Denver Leads the U.S. in Apartment Rent Decline, Zillow Finds

As seen in Denver Business Journal

Rent costs in the Denver-metro area recorded the largest monthly decline in the nation in January, according to Zillow’s monthly rental report.

Denver was one of 11 major metro areas where monthly rental rates fell, leading the way at a 0.4% decline in January rent costs, the report shows. Cincinnati and Birmingham tied for second place with a decline of 0.2%.

The decline bucked a national trend where rents increased in 47 of the 50 largest metro areas in January compared to the same month last year, according to Zillow.

The typical January rent in the Denver region was $1,918, a 0.8% decrease from January 2024.

Multifamily rents experienced a larger decline than single-family rental properties, with Denver once again recording the largest drop in the nation at 0.5% in January, tying with Cincinnati.

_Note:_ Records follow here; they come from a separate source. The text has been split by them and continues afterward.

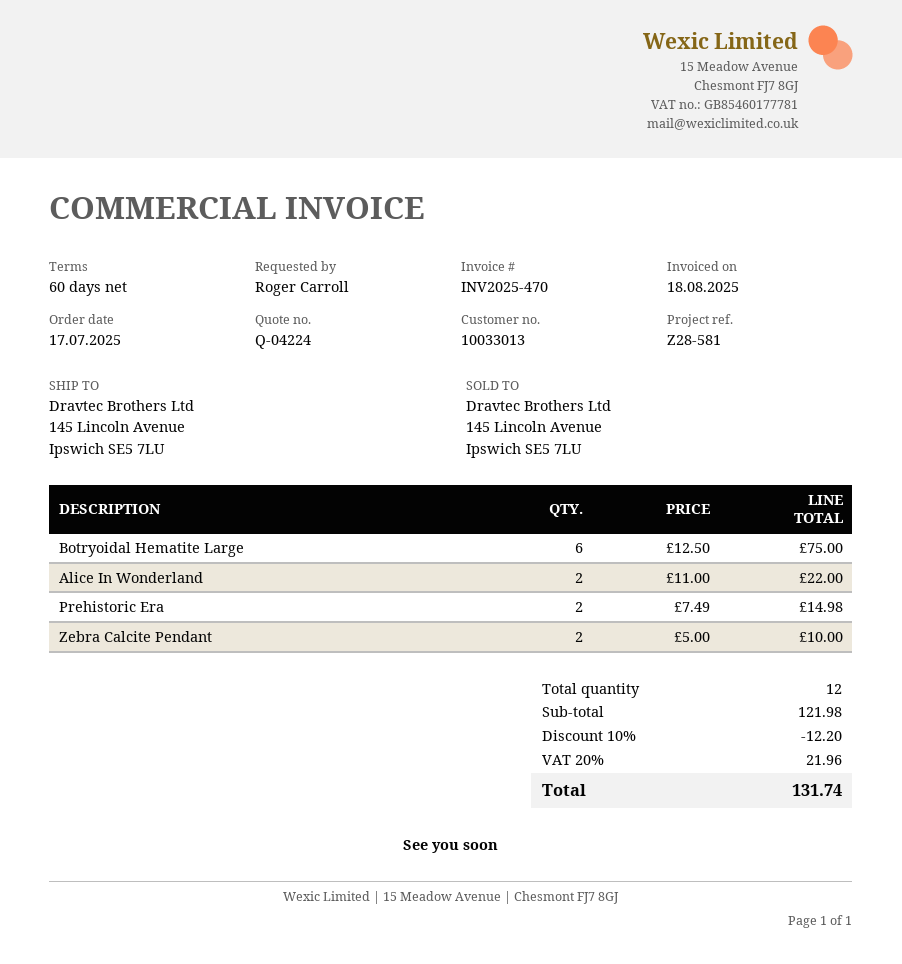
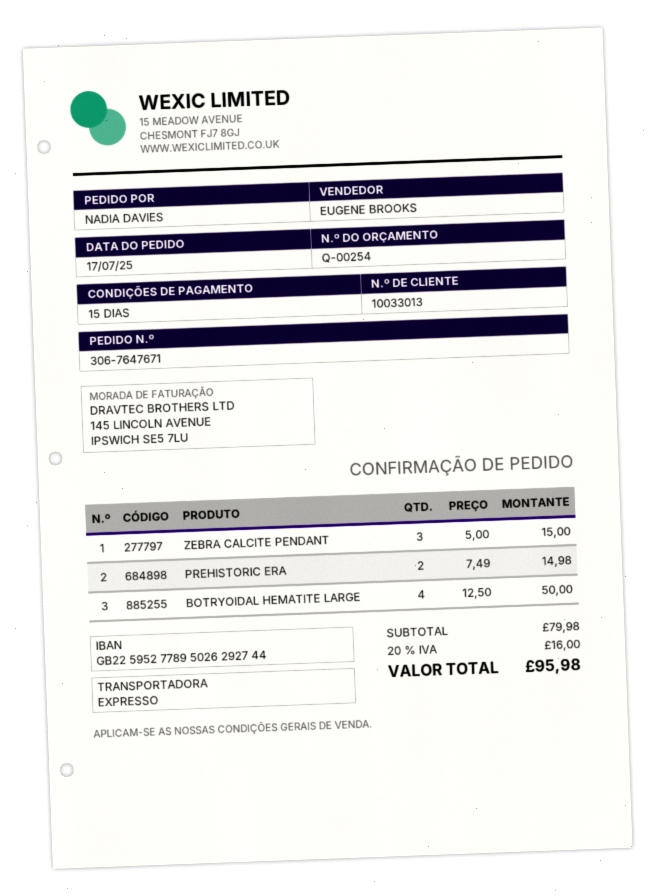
quote number: Q-04224 -> Q-00254
payment terms: 60 days -> 15 days
ordered by: Roger Carroll -> NADIA DAVIES
Botryoidal Hematite Large: 6 x 12.50 = 75.00 -> 4 x 12.50 = 50.00
Alice In Wonderland: 2 x 11.00 = 22.00 -> none
Zebra Calcite Pendant: 2 x 5.00 = 10.00 -> 3 x 5.00 = 15.00
subtotal: 121.98 -> 79.98
discount: 10% = 12.20 -> none
tax: 20% = 21.96 -> 20% = 16.00
total: 131.74 -> 95.98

Denver also led the nation in its annual increase in the share of listings offering renters concessions, which jumped 20.7 percentage points year over year. That was followed by Nashville at 17.2 percentage points. Concessions increased from year-ago levels in 48 of the 50 largest metro areas.

In January 67.2% of rental listings in Denver included concessions, Zillow found — a far higher rate than the U.S. average.

“While most metros are seeing rent growth, landlords are increasingly offering concessions to attract renters, with more than 41% of Zillow rental listings featuring incentives in January – a record high in Zillow data,” the report notes. “However, there are signs these concessions may decline in the coming months.”

The trend in rental rates softening and terms becoming more friendly to Denver-area renters isn’t new.

The Apartment Association of Metro Denver’s fourth-quarter vacancy and rent report for 2024 showed the number of new multifamily properties that came online in the Denver-metro area last year led to higher vacancy rates and lower rent costs at apartment buildings, the association noted in January.

A total of 19,910 new units came online in the previous 12 months across the metro area, according to the association, with 2,228 new units in the fourth quarter alone, setting a record for a calendar year. That increased the supply of apartments in the Denver-metro area by 4.8% in 2024.

The flood of apartments led to a record $69 decrease in the area’s average monthly rent for multifamily properties to the previous quarter, marking a 1.5% decrease from the previous year, the association’s report noted.

While the current trend favor renters, that is expected to change soon.

“2025 will still deliver a lot of new units, and so there’ll be a lot of competition out there, but the spigot pretty much gets turned off, you know, in the next, I don’t know, 18 to 24 months,” Mark Williams, the executive vice president of the association, said in January. “And that’s going to be bad news for renters and bad news for the market, really.”